On 08/15/2016 12:02 AM, Венцислав Русев wrote:
My computer has 4 cores. I have compile sqlite like this "gcc
-DSQLITE_MAX_WORKER_THREADS=4 -DSQLITE_DEFAULT_WORKER_THREADS=4
shell.c sqlite3.c -lpthread -ldl -o sqlite3". I made some tests and
found that "pragma threads = 4" doesn't decrease runtime of the query
that sorts 1 milion records.
SQLite version 3.8.8
sqlite> pragma threads;
4
sqlite> CREATE TABLE event (
ID INTEGER PRIMARY KEY NOT NULL,
date INTEGER NOT NULL,
value INTEGER NOT NULL );
sqlite> EXPLAIN QUERY PLAN SELECT ID FROM event ORDER BY date LIMIT 1;
0|0|0|SCAN TABLE event
0|0|0|USE TEMP B-TREE FOR ORDER BY
sqlite> SELECT ID FROM event ORDER BY date LIMIT 1;
4101021
Run Time: real 2.493 user 2.426000 sys 0.049000
sqlite> pragma threads = 0;
0
sqlite> SELECT ID FROM event ORDER BY date LIMIT 1;
4101021
Run Time: real 2.484 user 2.421000 sys 0.044000
To sum it up I have:
- multi core cpu;
- sqlite that is compiled to use "auxiliary threads";
- a table with 1 million records;
- a query that scans through the table, sorts all records and
outputs the first ID.
sqlite doesn't use these "auxiliary threads" that sqlite docs talks
about and the runtime of that query is the same with or without
"pragma threads = 4".
_______________________________________________
sqlite-users mailing list
sqlite-users@mailinglists.sqlite.org
http://mailinglists.sqlite.org/cgi-bin/mailman/listinfo/sqlite-users
Some clarifications:
- OS: Ubuntu 14.04 LTS;
- "PRAGMA compile_options" gives "SYSTEM_MALLOC THREADSAFE=1";
- when sqlite shell is running and no query is running at the moment
the OS reports that it has only one thread;
On 09/16/2016 11:29 AM, Richard Hipp wrote:
The algorithm used for "ORDER BY ... LIMIT N" uses much less memory
than a full-up "ORDER BY" because is only keeps track of the top N
entries seen so far, discarding the rest. But it also only uses a
single thread. If you want multiple threads to be used, you'll need to
drop the LIMIT, though I imagine that would defeat your purpose, no?

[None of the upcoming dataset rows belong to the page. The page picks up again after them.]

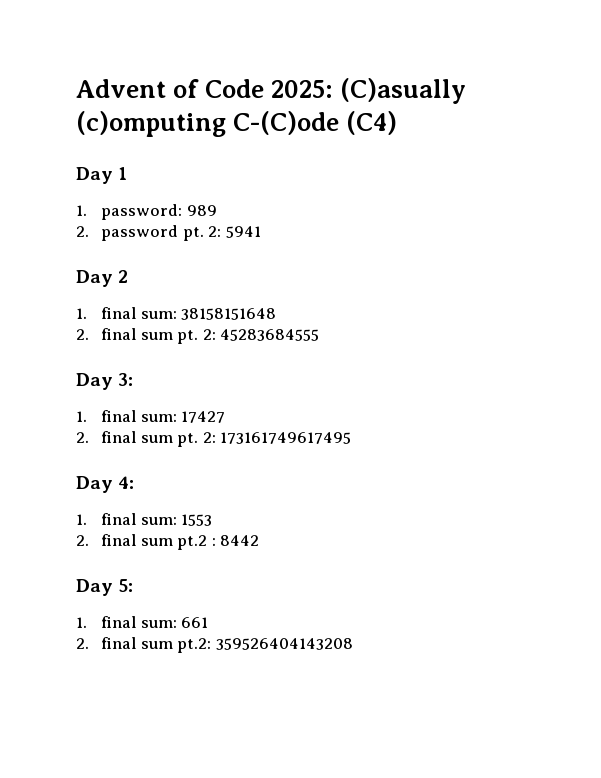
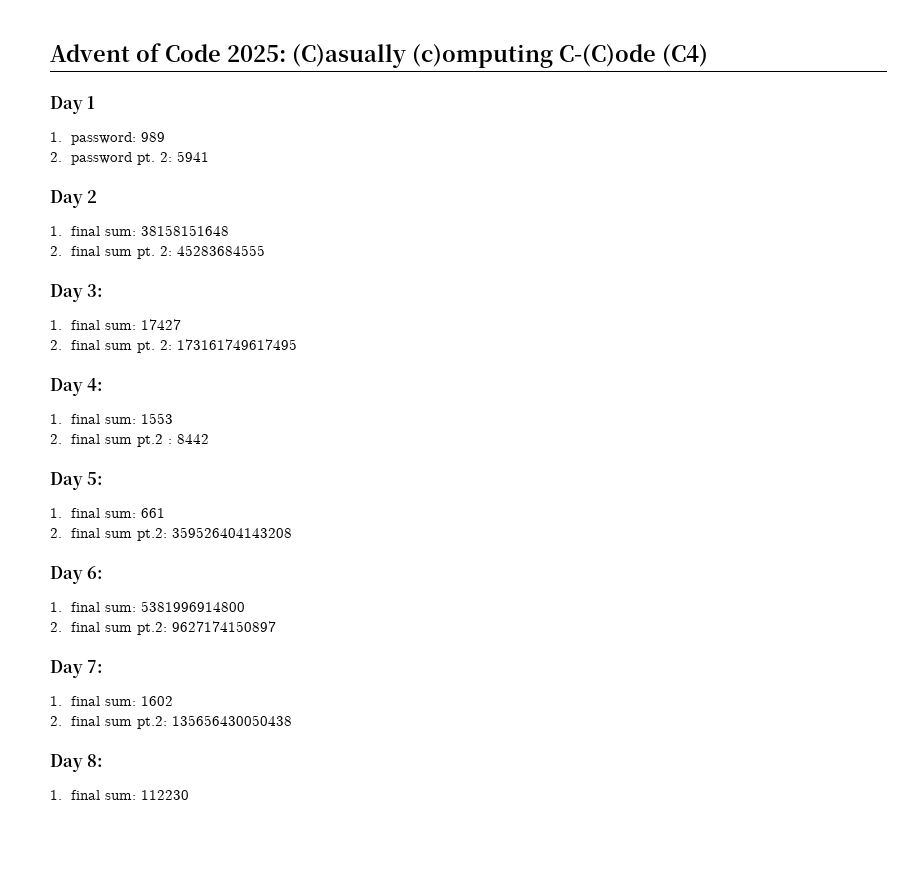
+ Day 6:
+ 1. final sum: 5381996914800
+ 2. final sum pt.2: 9627174150897
+ Day 7:
+ 1. final sum: 1602
+ 2. final sum pt.2: 135656430050438
+ Day 8:
+ 1. final sum: 112230

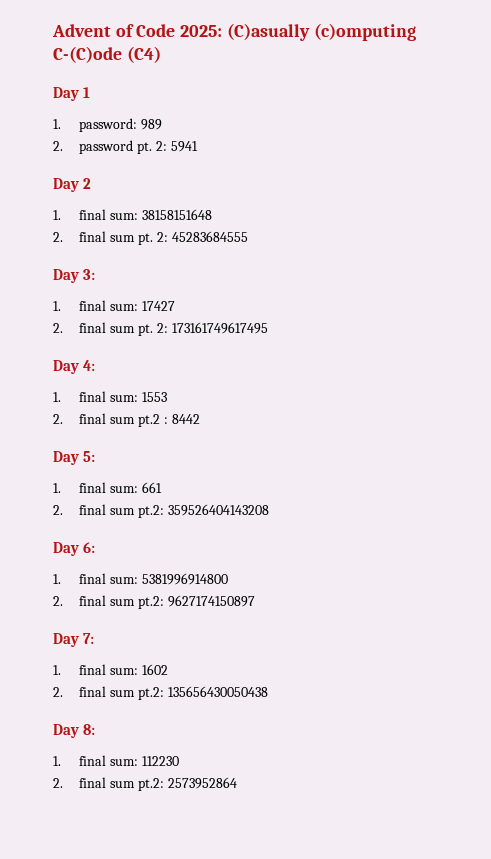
+ 2. final sum pt.2: 2573952864

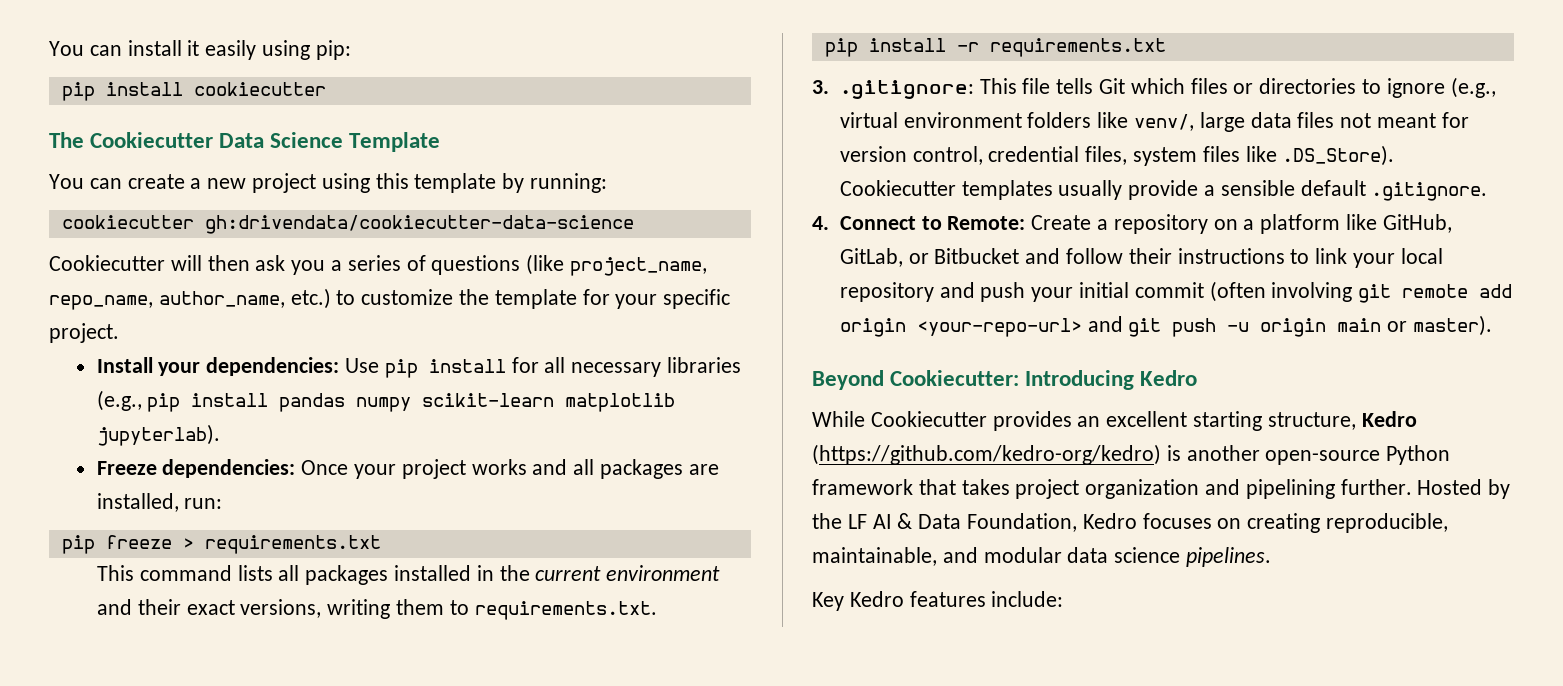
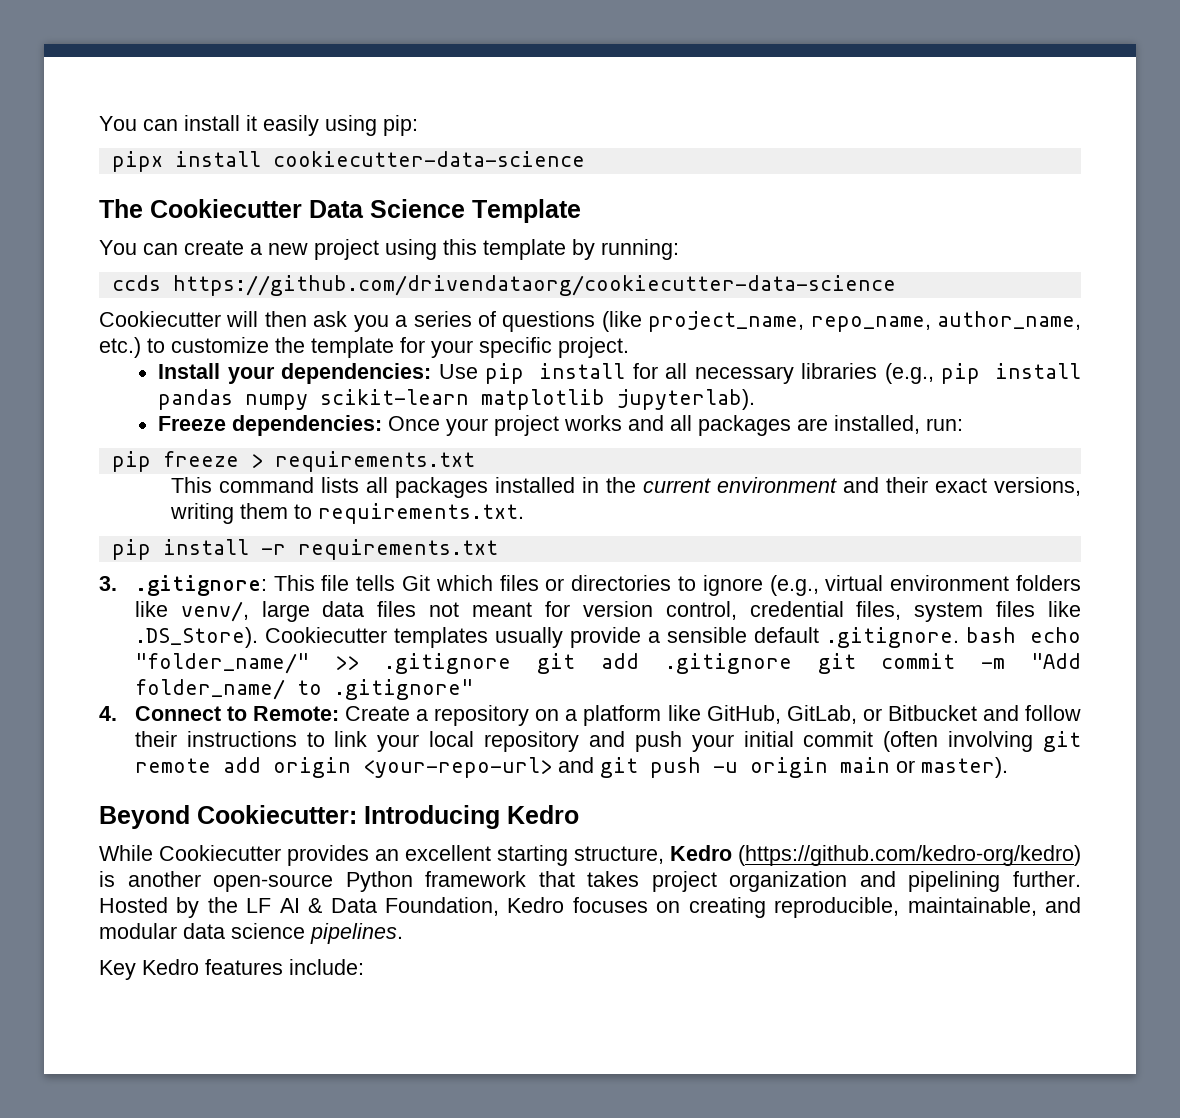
- pip install cookiecutter
+ pipx install cookiecutter-data-science
- cookiecutter gh:drivendata/cookiecutter-data-science
+ ccds https://github.com/drivendataorg/cookiecutter-data-science
- 3. .gitignore: This file tells Git which files or directories to ignore (e.g., virtual environment folders like venv/, large data files not meant for version control, credential files, system files like .DS_Store). Cookiecutter templates usually provide a sensible default .gitignore.
+ 3. .gitignore: This file tells Git which files or directories to ignore (e.g., virtual environment folders like venv/, large data files not meant for version control, credential files, system files like .DS_Store). Cookiecutter templates usually provide a sensible default .gitignore. bash echo "folder_name/" >> .gitignore git add .gitignore git commit -m "Add folder_name/ to .gitignore"

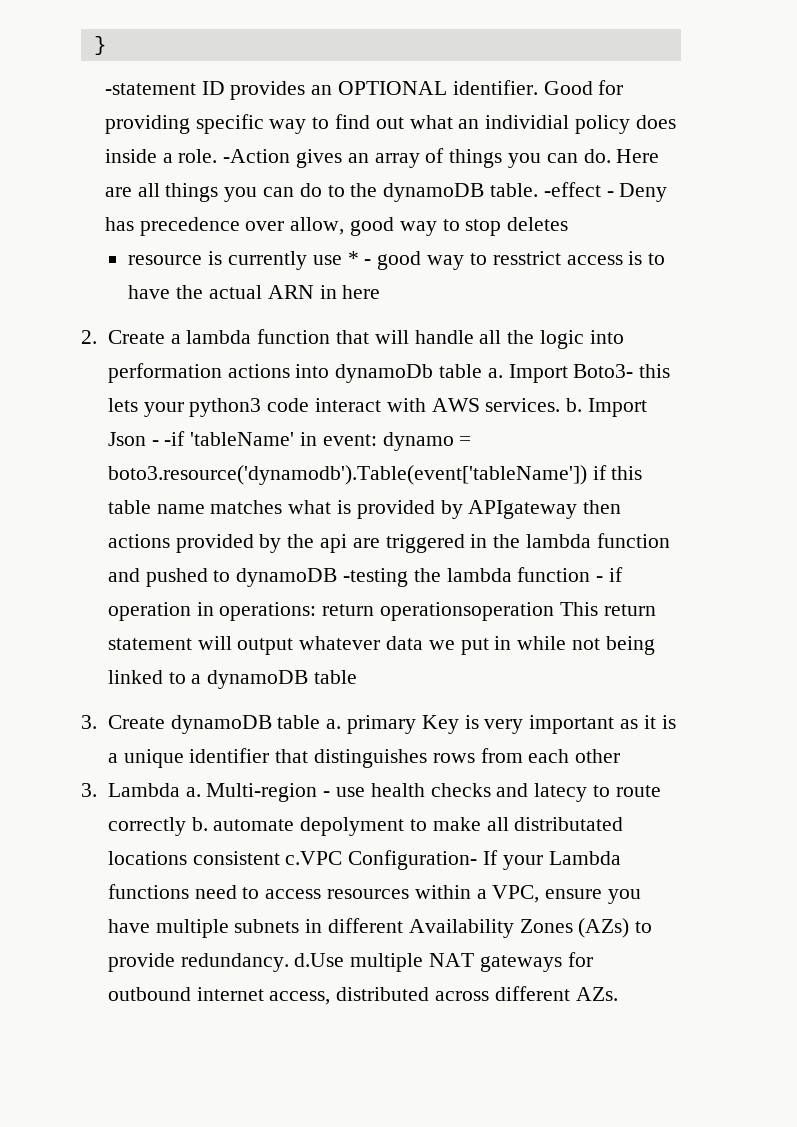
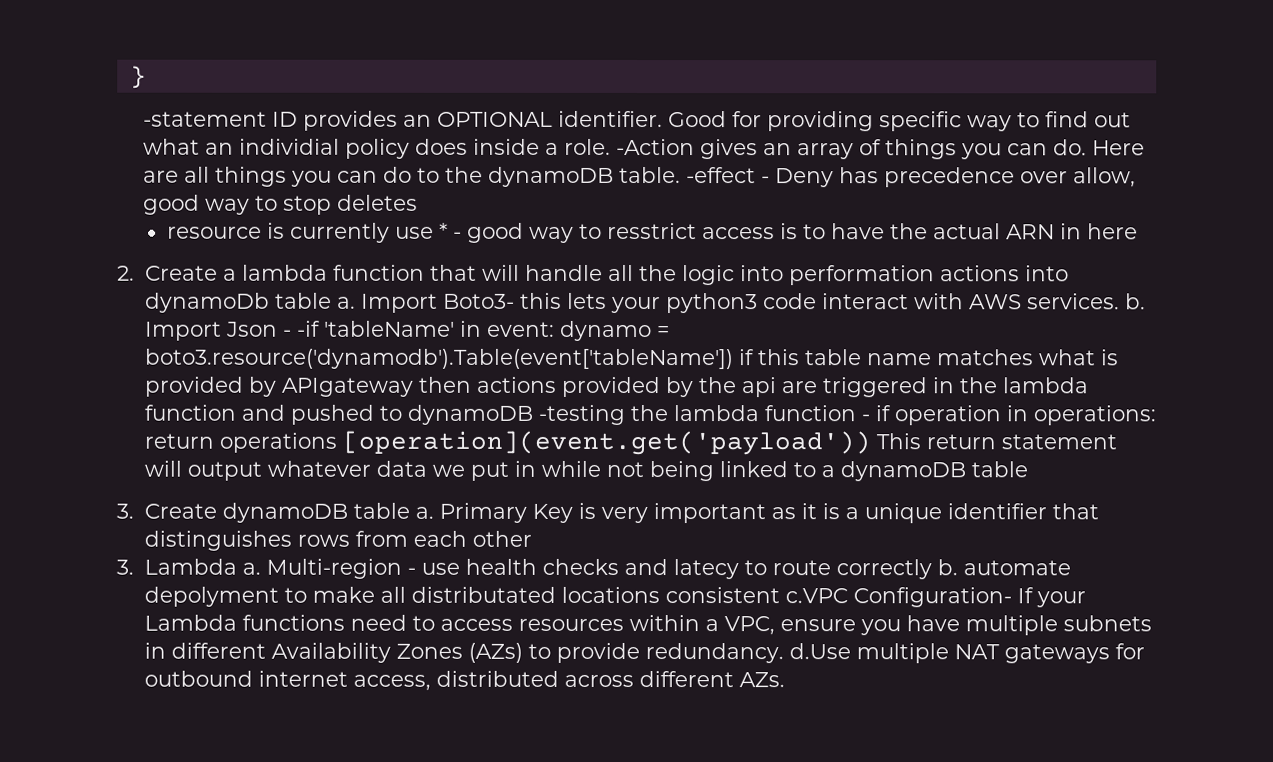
- return operationsoperation This return statement will output whatever data we put in while not being linked to a dynamoDB table
+ return operations [operation](event.get('payload')) This return statement will output whatever data we put in while not being linked to a dynamoDB table
- 3. Create dynamoDB table a. primary Key is very important as it is a unique identifier that distinguishes rows from each other
+ 3. Create dynamoDB table a. Primary Key is very important as it is a unique identifier that distinguishes rows from each other

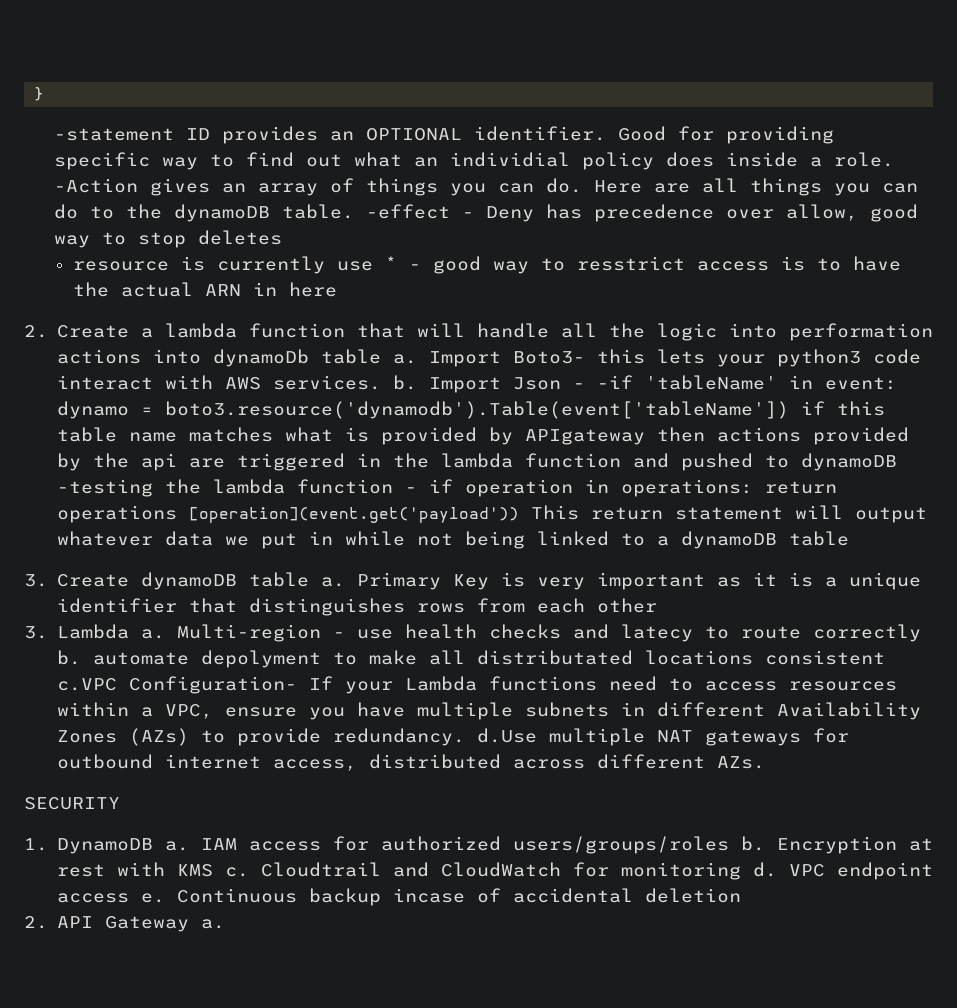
+ SECURITY
+ 1. DynamoDB a. IAM access for authorized users/groups/roles b. Encryption at rest with KMS c. Cloudtrail and CloudWatch for monitoring d. VPC endpoint access e. Continuous backup incase of accidental deletion
+ 2. API Gateway a.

Richard Hipp has a point. I searched the sources and found that the
sorting algorithm uses threads only if there isn't a LIMIT clause.
To be exact the sources say "This file contains code for the VdbeSorter
object, used in concert with a VdbeCursor to sort large numbers of keys
for CREATE INDEX statements or by SELECT statements with ORDER BY
clauses that cannot be satisfied using indexes and without LIMIT clauses."
But I'm wondering what if your query is like so "SELECT ID FROM event
ORDER BY date LIMIT 1 OFFSET 1000000;"? Isn't it better to sort the
results using available threads?
On 09/16/2016 12:13 PM, Adam Devita wrote:
Have you proven that the cpu is the bottleneck? Sorting a million rows
seems like a lot, but even older single core cpus may be capable of 2
billion ops per second. [I apologize if this has been sorted out
already.... I've got about 2 days of history on the thread] regards,
Adam DeVita
This was just a test to see the performance of "PRAGMA threads".
Actually I expect to sort 10-30 million rows or more. But after the
tests I may choose the index.
Just to let you know what other tests I've conducted.
sqlite> .output stdout
sqlite> pragma threads = 4;
sqlite> select ID from event order by date;
Run Time: real 2.880 user 4.469000 sys 0.147000
sqlite> pragma threads = 0;
sqlite> select ID from event order by date;
Run Time: real 3.870 user 3.771000 sys 0.075000
Besides the runtime difference I inspected the process information while
the query is running. When "pragma threads = 4;" sqlite shell starts new
threads for sorting and stops them after the query has finished.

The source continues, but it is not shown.